> REQUIREMENT
Once you find the line with "subtotal: 1133.64 -> 355.40" in the entries below, return exactly every line from it through the line with "total: 1237.61 -> 396.94".

THE INPUT START

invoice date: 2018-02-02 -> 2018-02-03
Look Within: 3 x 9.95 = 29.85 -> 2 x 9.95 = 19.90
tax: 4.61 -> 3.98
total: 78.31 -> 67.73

THE INPUT END
THE INPUT START

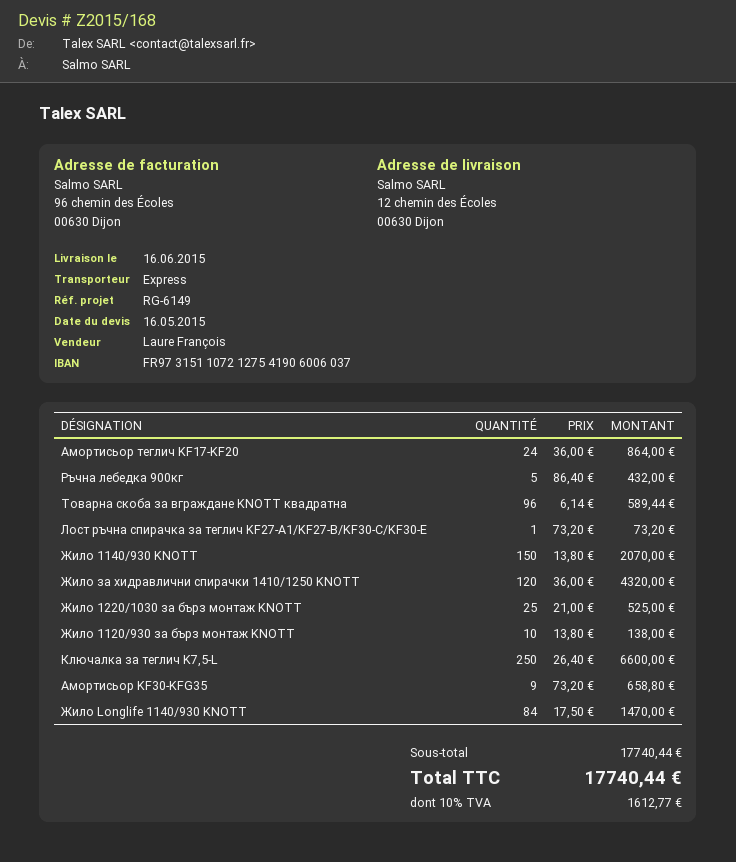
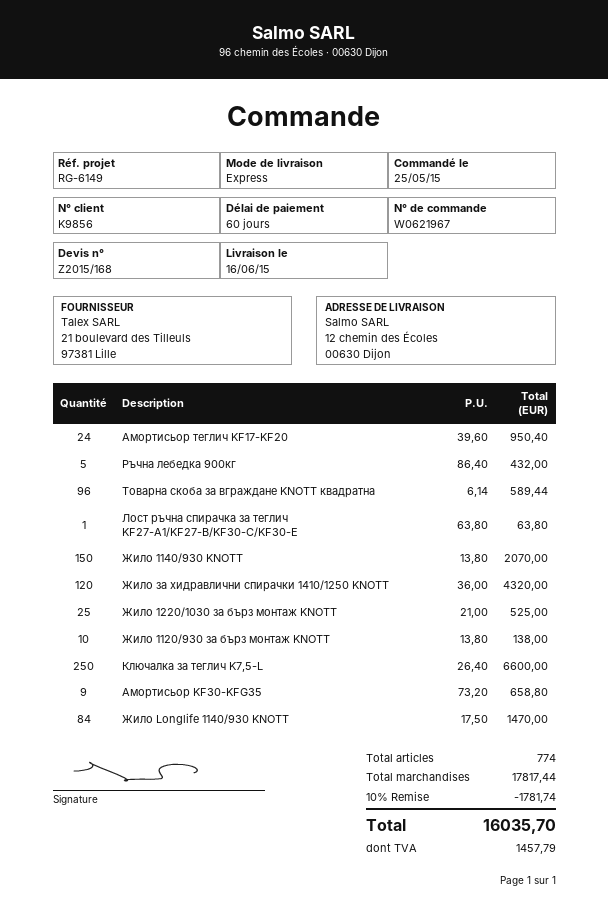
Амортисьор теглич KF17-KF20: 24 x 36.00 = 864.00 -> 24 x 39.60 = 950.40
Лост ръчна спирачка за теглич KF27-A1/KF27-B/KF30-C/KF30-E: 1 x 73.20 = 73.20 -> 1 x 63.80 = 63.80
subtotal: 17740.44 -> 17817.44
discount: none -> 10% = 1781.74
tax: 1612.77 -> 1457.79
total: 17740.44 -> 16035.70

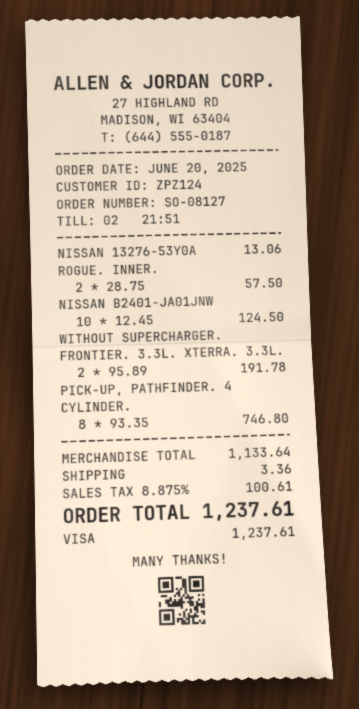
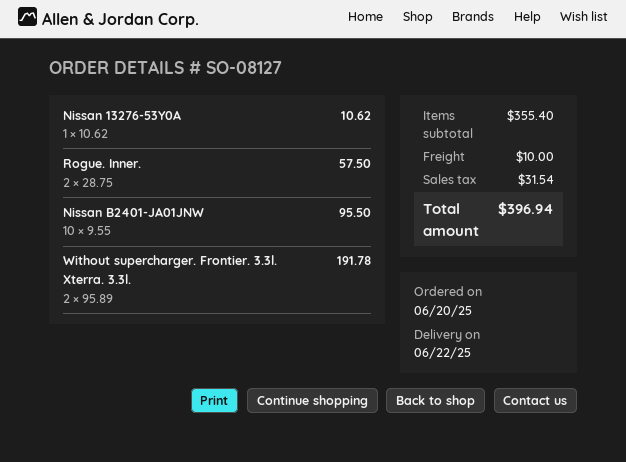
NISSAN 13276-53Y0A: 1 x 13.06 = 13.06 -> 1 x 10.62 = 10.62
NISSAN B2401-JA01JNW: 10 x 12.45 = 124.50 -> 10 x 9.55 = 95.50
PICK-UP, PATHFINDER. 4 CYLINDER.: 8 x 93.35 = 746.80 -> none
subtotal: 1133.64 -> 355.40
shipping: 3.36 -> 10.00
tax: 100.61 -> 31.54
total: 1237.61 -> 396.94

THE INPUT END

> EXERCISE SOLUTION
subtotal: 1133.64 -> 355.40
shipping: 3.36 -> 10.00
tax: 100.61 -> 31.54
total: 1237.61 -> 396.94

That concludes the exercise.